*** Given data Section Begins ***

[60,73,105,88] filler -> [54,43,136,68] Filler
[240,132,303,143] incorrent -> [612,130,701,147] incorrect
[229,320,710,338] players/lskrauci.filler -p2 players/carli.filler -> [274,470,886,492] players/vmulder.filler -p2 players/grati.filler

*** Given data Section Ends ***
*** Given data Section Begins ***

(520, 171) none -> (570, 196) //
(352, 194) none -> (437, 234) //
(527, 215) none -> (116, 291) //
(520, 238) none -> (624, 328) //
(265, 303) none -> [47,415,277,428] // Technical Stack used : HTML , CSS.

*** Given data Section Ends ***

Repeat exactly the lines above from the one with "[60,73,105,88] filler ->" up to and including the one with "[229,320,710,338] players/lskrauci.filler -p2". No other line belongs in the reply.

[60,73,105,88] filler -> [54,43,136,68] Filler
[240,132,303,143] incorrent -> [612,130,701,147] incorrect
[229,320,710,338] players/lskrauci.filler -p2 players/carli.filler -> [274,470,886,492] players/vmulder.filler -p2 players/grati.filler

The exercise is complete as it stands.